Going into today's qual, I was uncertain what level of performance Laddie would show against the other 23 dogs entered.
Well, we came away without a ribbon, but here's how Laddie did.
The first series was a land double with a flyer go-bird and a retired memory bird that required a diagonal swim across a small, angular pond and thru a section of thick high cover, a mark difficult enough that nearly half the field (ten dogs) picked up because of it. If the dog completed the double, the dog then ran a land blind, and ended the series by honoring. Laddie did a fine job on both the double and the blind, and was rock steady on the honor. Of the dogs I watched, about 2/3rds of the field, he appeared to me to be in the first or possibly second spot.

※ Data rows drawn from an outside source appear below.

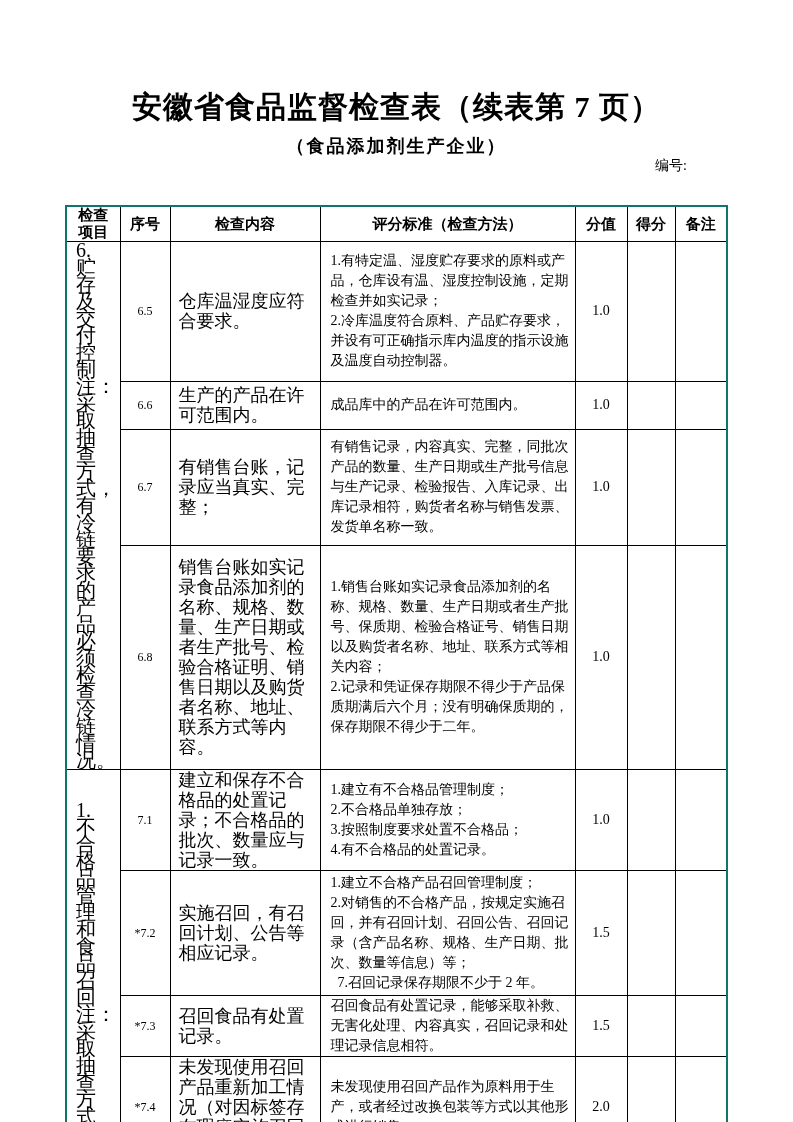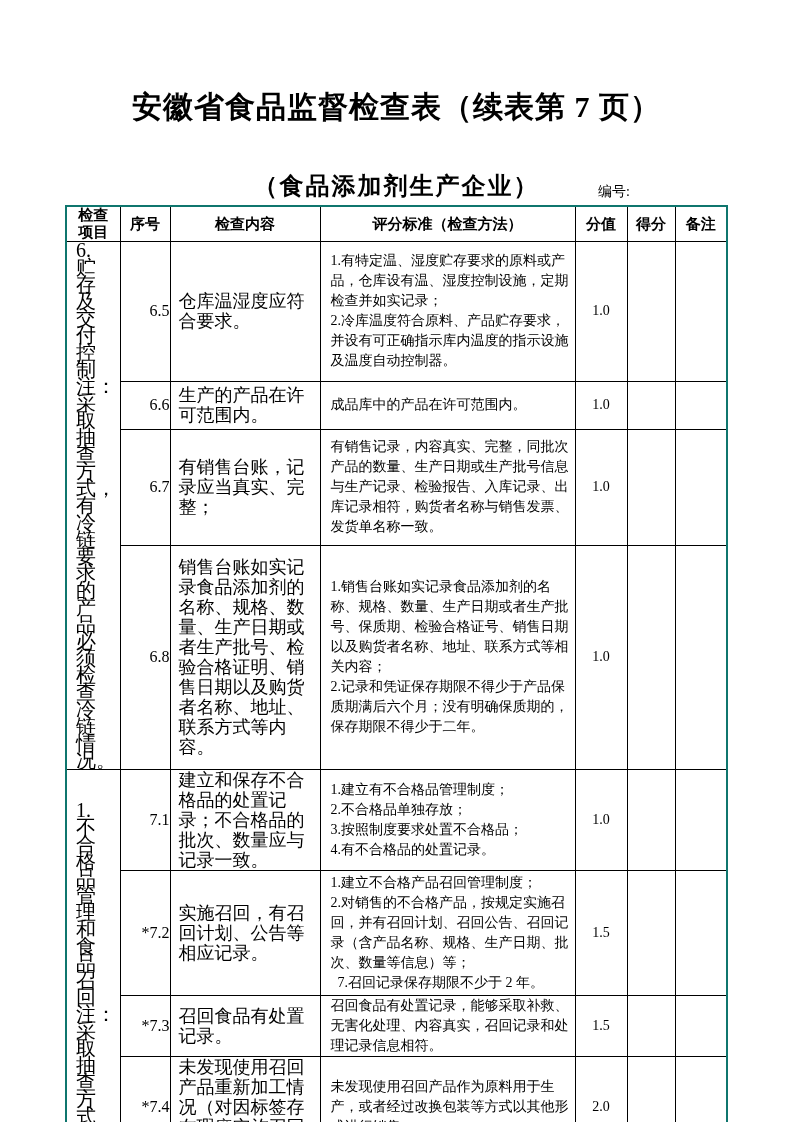"（食品添加剂生产企业）" .doc-subtitle { font-size: 24px -> 18px; margin-top: 40px -> none }
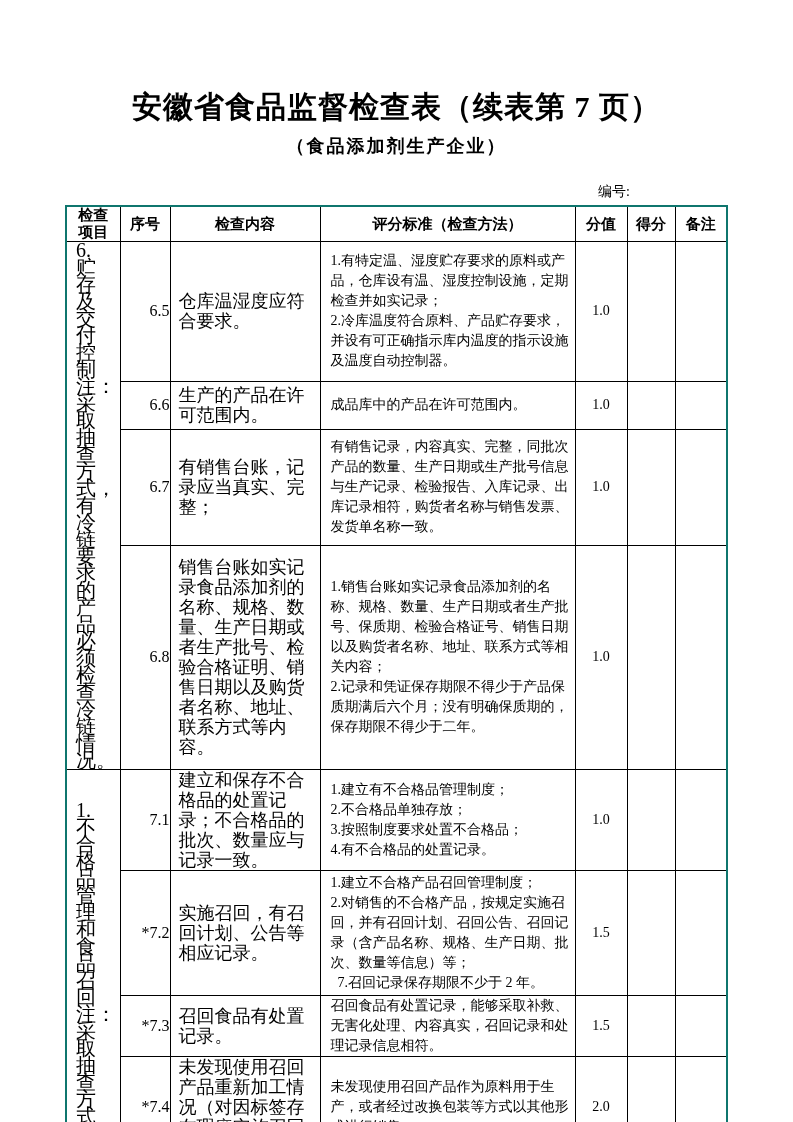"编号:" .serial { left: 598px -> 655px; margin-top: 26px -> none }
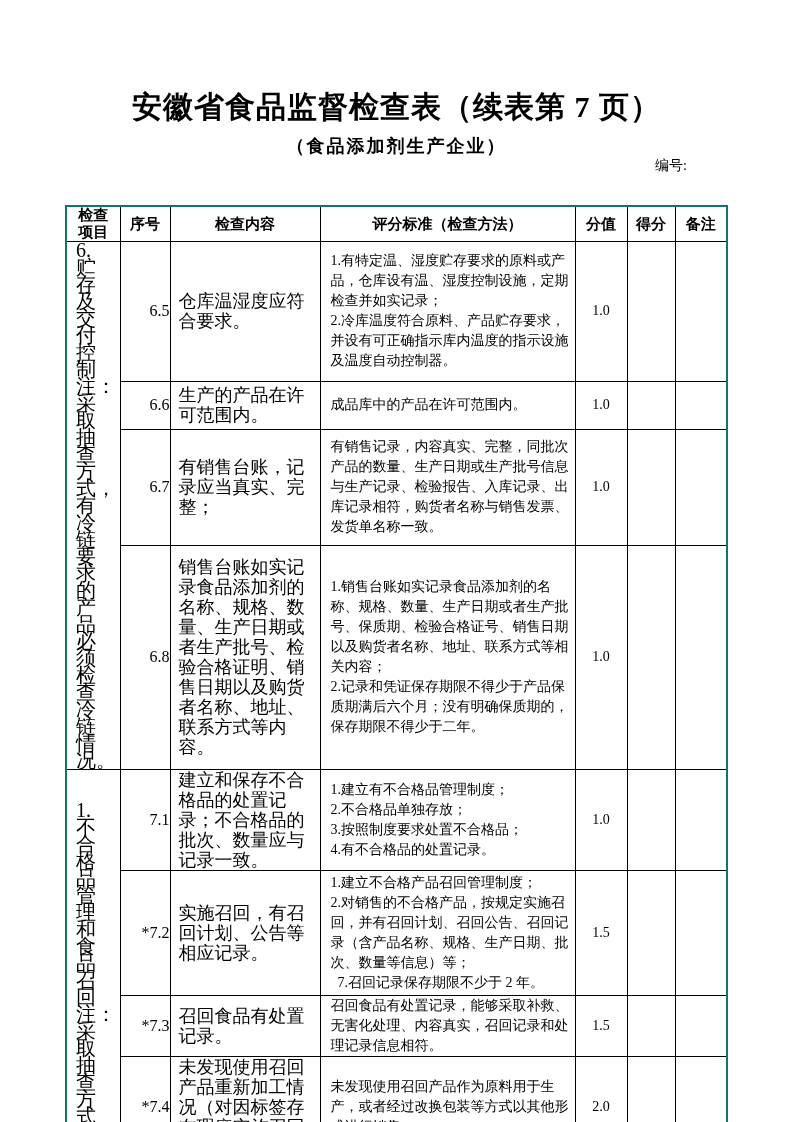"6.5" td.cell-seq { font-size: 16px -> 12px; text-align: right -> center }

Next came a water blind consisting of a diagonal downslope into water, a diagonal channel crossing, climbing over a half-submerged log, crossing a swampy point, taking an angle entry into run-depth water, continuing as it transitioned to swim-depth, and finally picking up the bird at the far shore planted among thick, high cover. All but two of the remaining dogs passed this blind, so it was not hugely difficult, but Laddie still did a particularly good job, I thought. His initial line carried all the way to the angle water entry, and from there he handled well, though with one cast refusal. I think Laddie was still in one of the top spots at that point.
Finally came a water triple, around the horn with a half-retired long memory bird, an indented, retired middle gun, and a go-bird positioned difficultly enough that several dogs did not even see it thrown. Laddie got a good look at all the throws, then nailed the go-bird and the middle bird. He needed only one more solid retrieve for what I thought was a probable placement, and possible high placement, though, again, I had not seen all the dogs work.
But I did not particularly want another JAM, and I blew Laddie's chances for a placement as a result. I knew that in some of the quals we had run, it was impossible to get a placement if you handled on any mark. Therefore my mindset was to let Laddie hunt. But that led to a disastrous mental error: When Laddie took a line that was too wide on the long memory bird, it took him into the trees and shrubbery past the far shore of the pond, and from there, when he next appeared, he had broken the wrong way during his hunt, popping out at the old fall of the middle mark.I called Here, knowing that returning to the old fall was a sure DQ, but Laddie is difficult to pick up without the bird. Within seconds,, he ran over to the last bird and picked it up. Then he swam in.
Should I have handled before he got into the woods and shrubbery, maybe even while he was still in the water? Given that I didn't care whether we got another JAM to add to the seven Laddie already has, in some tests I believe the answer would have been no. I think it would have been the correct strategy to let him hunt, and we just lost the gamble.
But what did not occur to me until later was that on this test, with such difficult land and water marks, most of which Laddie had nailed and the most difficult of which he had made look routine, to go with two good blinds, a solid honor, no airing on returns, no dropped birds at the line, and his usual exuberant style, a placement might have been possible even with a handle. For all I know, not a single dog might have run the entire test without a handle, and a high placement was even possible. Risking a green ribbon or not, at least in this test, it was my job to protect Laddie from returning to the old fall.
I didn't do that and so we fell just one retrieve short. One of the judges commented gently as we left the line, "He had an excellent test, Lindsay."
So I think it's pretty clear that Laddie can do this work. The only question is whether I'll ever get good enough as a handler to stop holding him back. Sadly, so far the answer is no.